NEW GLASGOW, N.S.
On a cold and gray afternoon, a man slowly walked up a concrete pathway. As he approached the Westray monument in the area of New Glasgow that locals call Parkdale, where flowers had been placed at the base of the stone, he removed his baseball cap and paused, looking at the names, remembering the morning the coal mine blew up and the dark days that followed May 9, 1992.
“I was 29 years old when I went to work there, and now I’m older than every name on that f-----g stone,” Lorne McLean later said, his face red, his voice trembling on the 27th anniversary of the explosion.
He’d been employed there for about three months and had been scheduled to work that morning at 8 a.m.
“I got there and everything was gone to hell.”
He went to work in the days ahead, not as a coal miner but as a rescue worker, until it became clear no one would be coming out alive.
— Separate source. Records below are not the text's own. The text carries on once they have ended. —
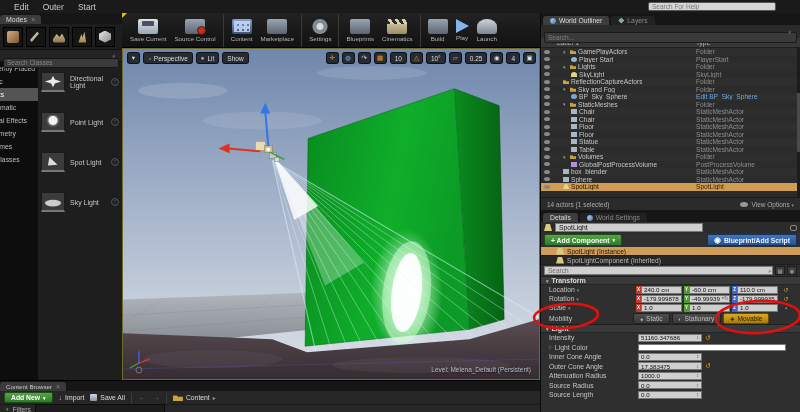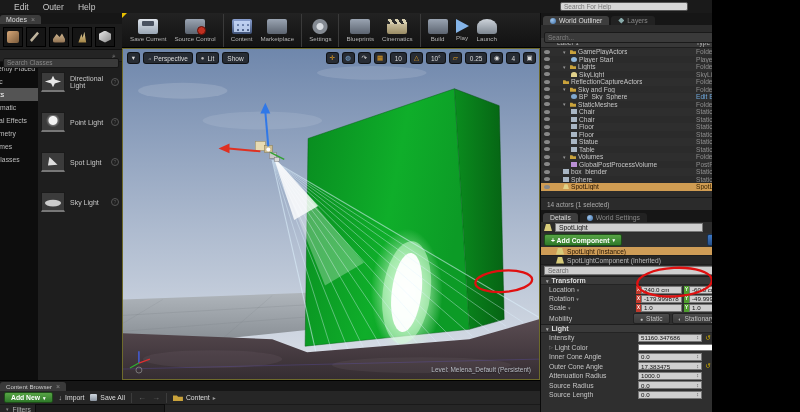"Edit" #app { width: 712px -> 800px }
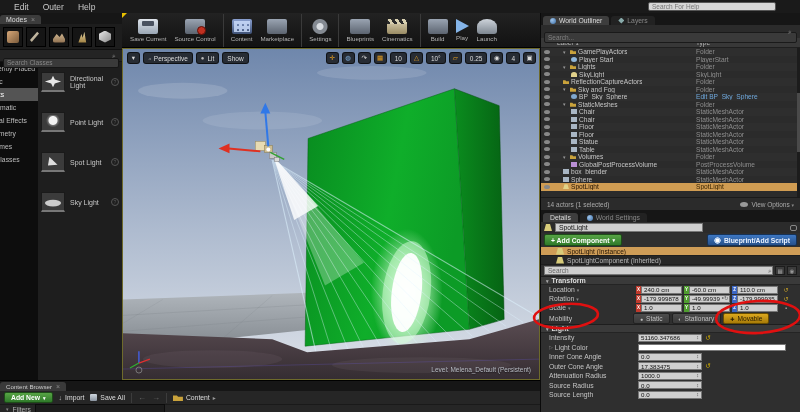"Help" span.menu-item { text: Help -> Start }
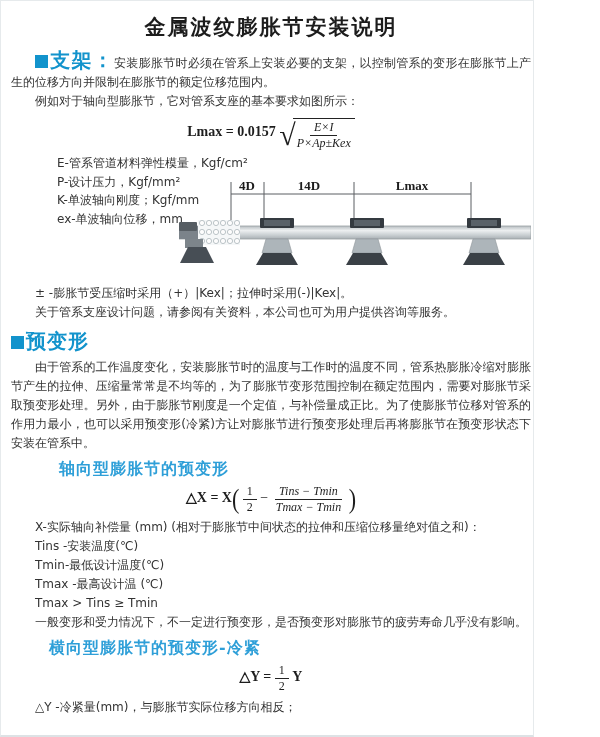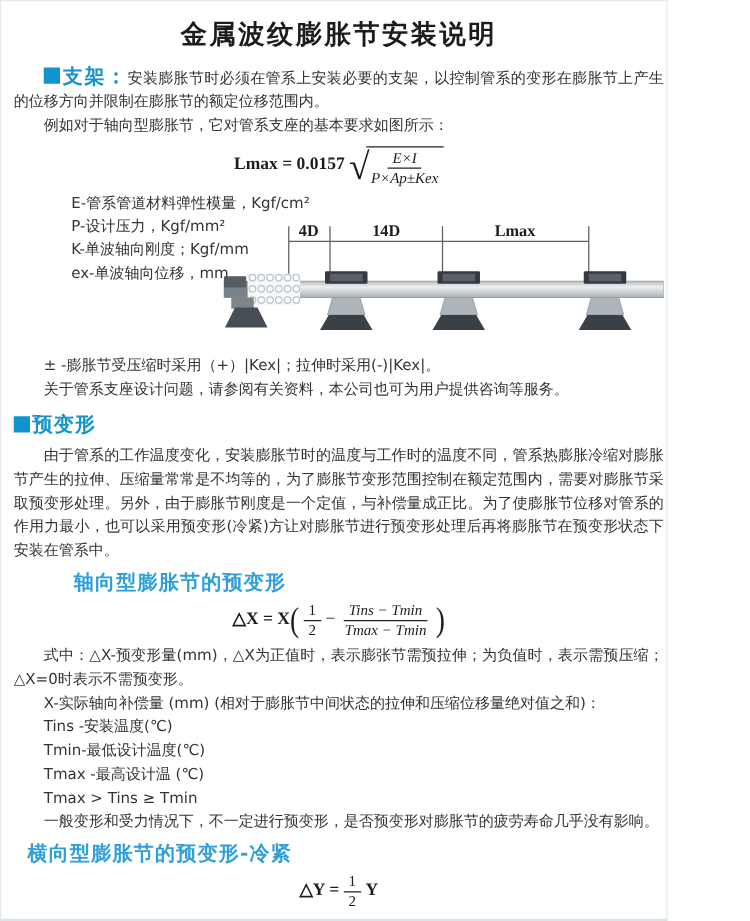"支架：" .blue-label { font-size: 16px -> 20px }
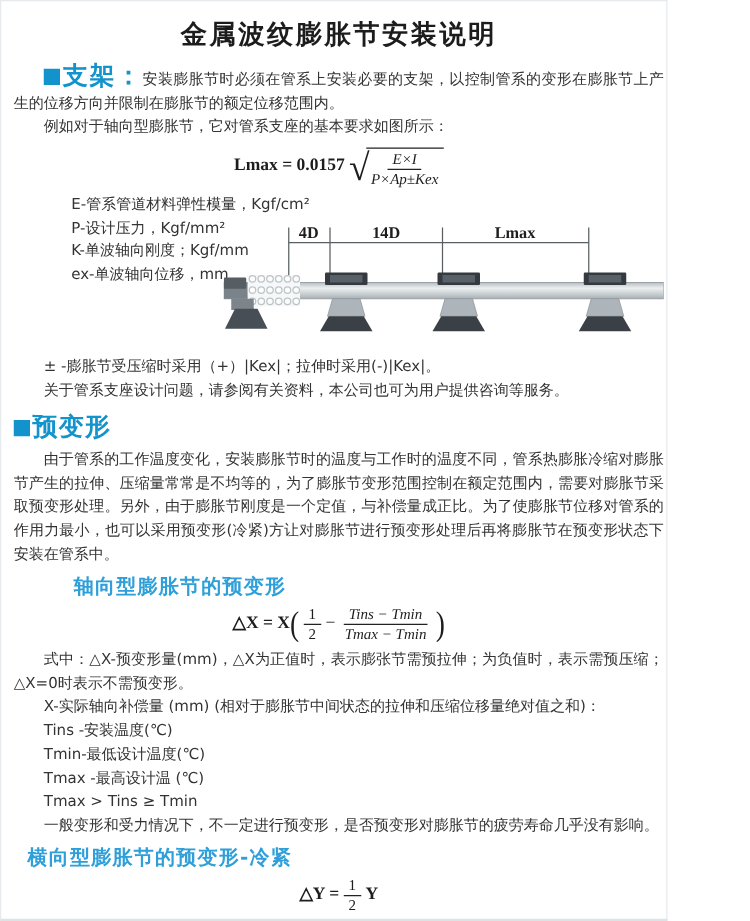"式中：△X-预变形量(mm)，△X为正值时，表示膨张节需预拉伸；为负值时，表示需" p.line { html: <p>式中：△X-预变形量(mm)，△X为正值时，表示膨张节需预拉伸；为负值时，表示需预压缩；△X=0时表示不需预变形。</p> -> none }
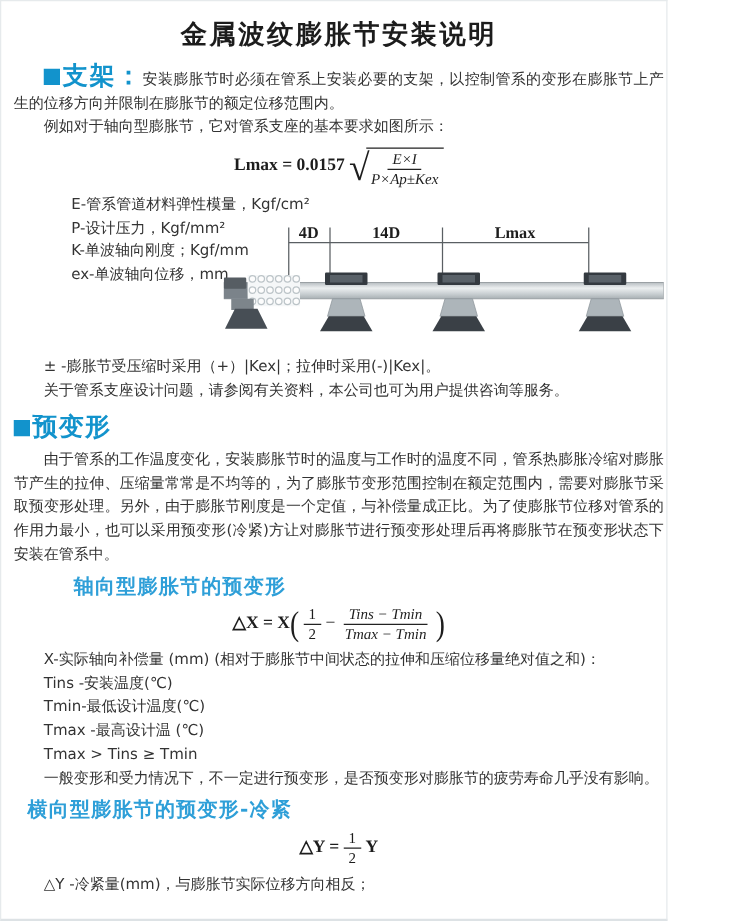"横向型膨胀节的预变形-冷紧" .sub-h.trans { margin-left: 11px -> 38px }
Somewhere under his feet, 11 men are still buried, their bodies never recovered.
“It brings it all back. It’s never a good time a year for me,” McLean said, as he took a handkerchief from his pocket and wiped his eyes.
“Oddly, it seems like it’s always wet on May 9 for the last 27 years.
“We lost 26 that day. We’ve lost a lot since, too. The families obviously still suffer. Lots of people that went underground in that shithole had suffered, too.
“A lot of them were from the county here, guys you played ball against, stuff like that. Robbie Doyle was just a kid, Robbie was from Plymouth, right beside the mine.”
He pauses for a moment.
“I guess I’ve got to be thankful I’m still here. I’ve got two daughters and they’ve still got a dad.”